Here is an approximation of what it should look like when you’re done:
In case it’s not obvious, the shaded balls are your KVM domains. When configuring your new domains you will select the “Specify shared device name” option in virt-manager and type out the bridge you want the domain connected to. Or alternatively if you’re hand crafting your domain’s XML file it will look like this:
<interface type='bridge'> <mac address='ff:ff:ff:ff:ff:ff'/> <source bridge='virbr120'/> <target dev='vnet0'/> <model type='rtl8139'/> <alias name='net0'/> <address type='pci' domain='0x0000' bus='0x00' slot='0x03' function='0x0' /> </interface>
This would connect your VM to VLAN120 per my config above. Obviously many other things in this XML are domain and environment specific so don’t just try to copy and paste that and expect your machine to work, if you’re hand editing XML – know what you’re doing.
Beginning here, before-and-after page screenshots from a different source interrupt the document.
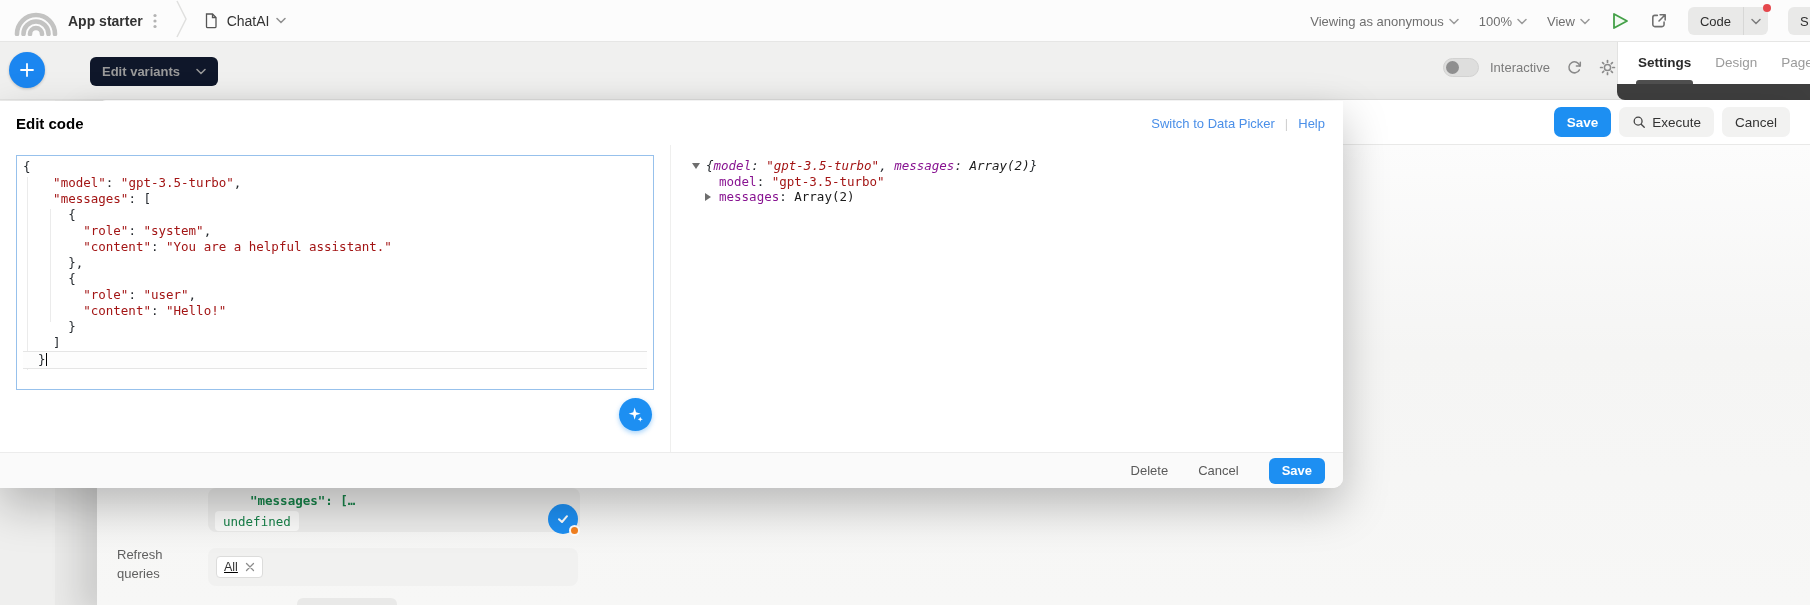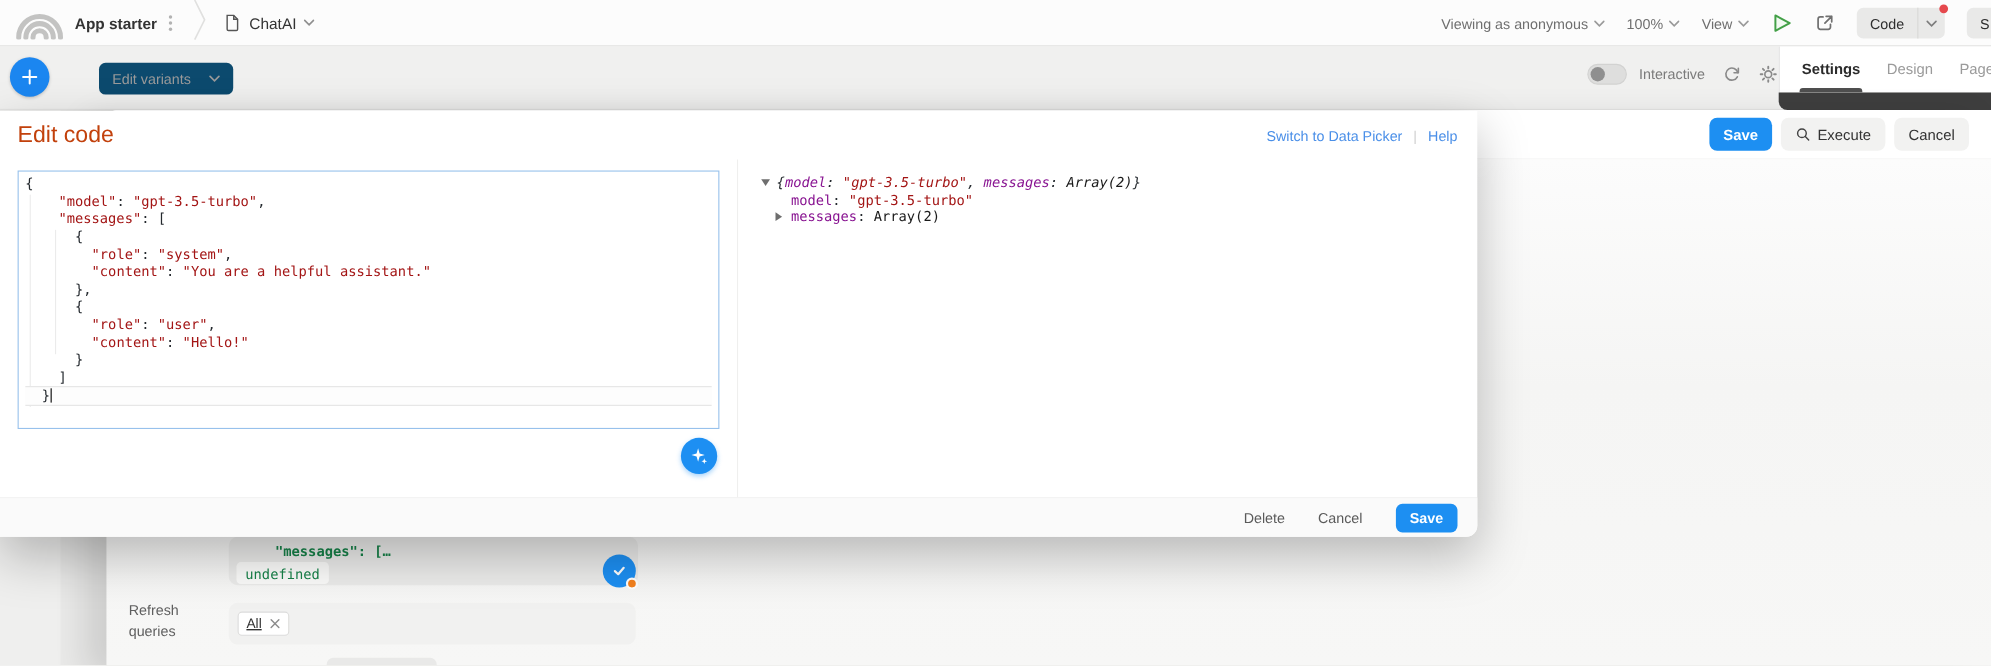--- a/index.html
+++ b/index.html
@@ -26,22 +26,22 @@
   .code-pill .dd { width:24px; display:flex; justify-content:center; }
   .red-dot { position:absolute; right:-3px; top:-3px; width:8px; height:8px; border-radius:50%; background:#e5484d; }
   .share-part { height:28px; background:#e9e9e8; border-radius:6px; padding:0 12px; display:flex; align-items:center;
                 font-size:13px; color:#2e2e2e; margin-right:-30px; min-width:42px; }
 
   
   #toolbar { position:absolute; left:0; top:42px; width:1810px; height:58px; background:#f0f0ef; border-bottom:1px solid #e3e3e2; z-index:5; }
   #leftrail { position:absolute; left:0; top:100px; width:55px; height:505px; background:#efefee; }
   #plus-btn { position:absolute; left:9px; top:52px; width:36px; height:36px; border-radius:50%;
               background:#1b86f0; display:flex; align-items:center; justify-content:center; z-index:8; box-shadow:0 1px 3px rgba(0,0,0,.2); }
-  #edit-variants { position:absolute; left:90px; top:57px; height:29px; background:#0c4a6e; border-radius:6px;
-                   display:flex; align-items:center; gap:16px; padding:0 12px; font-size:13px; color:#9a9a9a; z-index:6; }
+  #edit-variants { position:absolute; left:90px; top:57px; height:29px; background:#0f172a; border-radius:6px;
+                   display:flex; align-items:center; gap:16px; padding:0 12px; font-size:13px; color:#9a9a9a; z-index:6;font-weight:bold; }
   #interactive-group { position:absolute; left:1443px; top:58px; display:flex; align-items:center; z-index:6; }
   .toggle { width:36px; height:19px; border-radius:10px; background:#dededd; border:1px solid #d2d2d1; position:relative; }
   .toggle .knob { position:absolute; left:2px; top:2px; width:13px; height:13px; border-radius:50%; background:#8f8f8f; }
   .interactive-lbl { margin-left:11px; font-size:13px; color:#7b7b7b; }
   .icon-btn { margin-left:16px; display:flex; align-items:center; }
 
   
   #sidebar-header { position:absolute; left:1617px; top:42px; width:193px; height:42px; background:#ffffff;
                     border-left:1px solid #e2e2e1; display:flex; align-items:center; gap:24px; padding-left:20px;
                     overflow:hidden; z-index:6; }
@@ -72,21 +72,21 @@
   .refresh-label { position:absolute; left:20px; top:400px; width:76px; font-size:13px; color:#5f5f5f; line-height:19px; }
   .filter-input { position:absolute; left:111px; top:403px; width:370px; height:38px; background:#f1f1f0; border-radius:8px; display:flex; align-items:center; padding-left:8px;text-decoration:underline; }
   .chip { height:22px; background:#fff; border:1px solid #dcdcdb; border-radius:4px; display:inline-flex; align-items:center; gap:7px; padding:0 7px; }
   .chip-lbl { font-size:12.5px; color:#333; }
   .partial-btn { position:absolute; left:200px; top:453px; width:100px; height:12px; background:#e9e9e8; border-radius:6px 6px 0 0; }
 
   
   #modal { position:absolute; left:0; top:101px; width:1343px; height:387px; background:#fff; z-index:20;
            border-radius:0 0 10px 0; box-shadow:0 18px 45px rgba(0,0,0,.25); }
   .modal-header { position:absolute; left:0; top:0; right:0; height:44px; display:flex; align-items:center; padding:0 18px 0 16px; }
-  .modal-title { font-size:21px; font-weight:400; color:#c2410c; }
+  .modal-title { font-size:15px; font-weight:700; color:#000000; }
   .modal-links { margin-left:auto; display:flex; align-items:center; gap:10px; font-size:13px; }
   .link { color:#4a8fe8; cursor:pointer; }
   .link-sep { color:#d0d0d0; }
   .v-divider { position:absolute; left:670px; top:44px; bottom:36px; width:1px; background:#efefee; }
 
   .editor { position:absolute; left:16px; top:54px; width:638px; height:235px; border:1px solid #97c1ec; background:#fff; padding:3px 0 0 6px; overflow:hidden; }
   .guide { position:absolute; width:1px; background:#ebebeb; z-index:0; }
   .g1 { left:10px; top:21px; height:193px; }
   .g2 { left:33px; top:53px; height:113px; }
   .cm-line { position:relative; z-index:1; height:16px; line-height:16px; font-size:12.5px; white-space:pre; }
Some of the other configs that you’ll need are as follows:
sw# config t sw(config)# interface range gi0/1,gi0/2 sw(config-if-range)# switchport trunk encapsulation dot1q sw(config-if-range)# switchport trunk allowed vlan 100,110,120,200 sw(config-if-range)# switchport mode trunk sw(config-if-range)# channel-group 1 mode on sw(config-if-range)# exit sw(config)# interface po1 sw(config-if)# switchport trunk encapsulation dot1q sw(config-if)# switchport trunk allowed vlan 100,110,120,200 sw(config-if)# switchport mode trunk sw(config-if)# description "KVM Server 1 VMNetwork bonded and trunked"
On your KVM host:
alias bond0 bonding
DEVICE=eth0 ONBOOT=yes NM_CONTROLLED=no BOOTPROTO=none USERCTL=no MASTER=bond0 SLAVE=yes
Make eth1 or whatever your 2nd adapter look similar, obviously change the DEVICE= line
DEVICE=bond0 NM_CONTROLLED=no ONBOOT=yes BOOTPROTO=none USERCTL=no BONDING_OPTS="miimon=100 mode=4 lacp_rate=1"
DEVICE=bond0.100 ONBOOT=yes VLAN=yes BOOTPROTO=none NM_CONTROLLED=no BRIDGE=virbr100
Like the physical interfaces, you can copy/paste this for the other VLANs you want to include in your configuration, you will have to change the DEVICE= line and BRIDGE= line in each separate config file.
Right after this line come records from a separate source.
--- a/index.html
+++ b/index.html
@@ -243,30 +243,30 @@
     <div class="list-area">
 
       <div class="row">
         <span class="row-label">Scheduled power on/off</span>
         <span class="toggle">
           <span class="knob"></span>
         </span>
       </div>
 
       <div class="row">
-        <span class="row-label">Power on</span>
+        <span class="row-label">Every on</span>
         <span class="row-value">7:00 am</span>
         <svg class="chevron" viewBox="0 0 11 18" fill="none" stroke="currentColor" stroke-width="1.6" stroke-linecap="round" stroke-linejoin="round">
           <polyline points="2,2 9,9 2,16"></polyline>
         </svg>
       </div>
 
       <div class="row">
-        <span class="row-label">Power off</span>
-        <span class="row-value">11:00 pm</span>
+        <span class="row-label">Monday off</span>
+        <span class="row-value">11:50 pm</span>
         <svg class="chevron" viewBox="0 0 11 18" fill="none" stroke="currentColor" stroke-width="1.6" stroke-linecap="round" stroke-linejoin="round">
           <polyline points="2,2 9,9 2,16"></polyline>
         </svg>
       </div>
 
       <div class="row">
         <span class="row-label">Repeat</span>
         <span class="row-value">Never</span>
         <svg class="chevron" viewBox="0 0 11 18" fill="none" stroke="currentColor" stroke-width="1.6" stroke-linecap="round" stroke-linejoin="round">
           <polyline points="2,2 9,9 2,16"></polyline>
DEVICE=virbr100 ONBOOT=YES TYPE=Bridge DELAY=0 BOOTPROTO=none
This one is another copy/paste candidate to bridge you into any of your VLAN interfaces, this time the only line you’ll need to modify as you copy and paste is DEVICE=. If you’d like you can add an IP address, subnet mask, etc to any of the bridge interfaces and then use that to connect to your KVM server. For me I prefer to have dedicated out-of-band interfaces for management purposes so all of my bridges are without layer 3 termination.